To calculate pe (the probability of a random agreement), we note that: where is the match observed among the advisors (identical to accuracy), and pe is the hypothetical probability of the agreement of luck, using the data observed to calculate the probabilities of each observer randomly each category. If the advisors are in complete agreement, it`s the option ” 1″ “textstyle” “kappa – 1.” If there is no agreement between advisors who are not expected at random (as indicated by pe), the “textstyle” option is given by the name “. The statistics may be negative,[6] which implies that there is no effective agreement between the two advisers or that the agreement is worse than by chance.
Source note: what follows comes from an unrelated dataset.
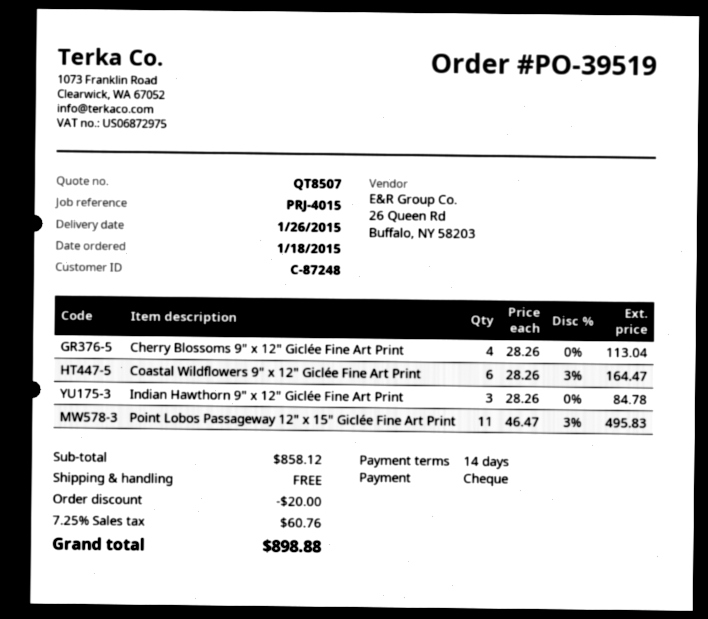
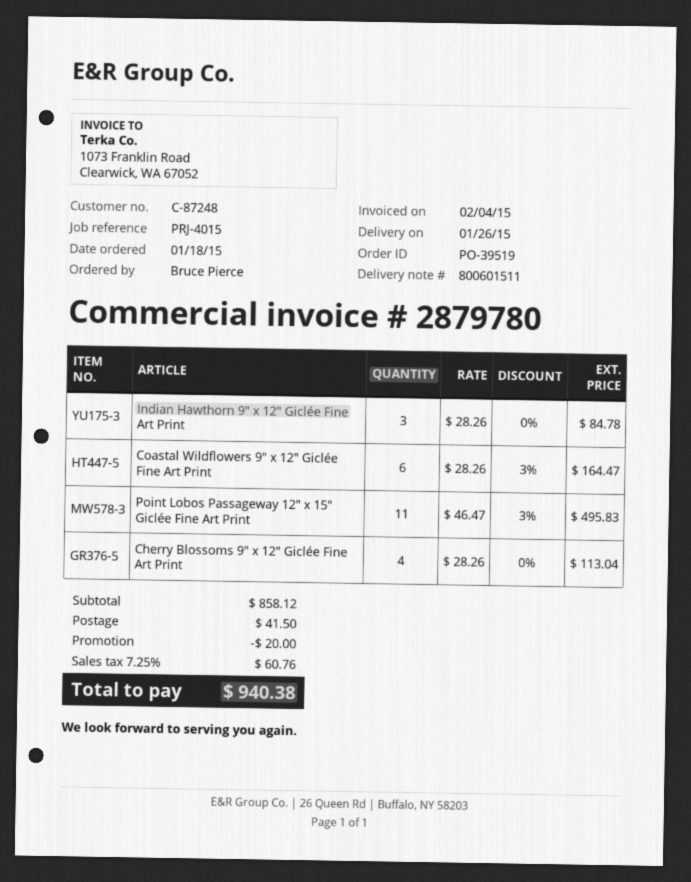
shipping: 0.00 -> 41.50
total: 898.88 -> 940.38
Nevertheless, important guidelines have appeared in the literature. Perhaps the first Landis and Koch[13] stated that the values < 0 were unseable and 0-0.20 as light, 0.21-0.40 as just, 0.41-0.60 as moderate, 0.61-0.80 as a substantial agreement and 0.81-1 almost perfect. However, these guidelines are not universally accepted; Landis and Koch did not provide evidence, but relied on personal opinion. It was found that these guidelines could be more harmful than useful. [14] Fleiss`[15]:218 Equally arbitrary guidelines characterize Kappas beyond 0.75 as excellent, 0.40 to 0.75 as just to good and less than 0.40 bad. There are several formulas that can be used to calculate compliance limits. The simple formula that was given in the previous paragraph and which works well for sample sizes over 60,[14] is then No. 1 if the debtors fully agree.

If there is no agreement between the councillors (other than what you might expect), it is ≤ 0. If statistical significance is not a useful guide, what is Kappa`s order of magnitude that reflects an appropriate match? The guidelines would be helpful, but other factors than the agreement may influence their magnitude, making it problematic to interpret a certain order of magnitude. As Sim and Wright have noted, two important factors are prevalence (codes are likely or vary in probabilities) and bias (marginal probabilities are similar or different for both observers).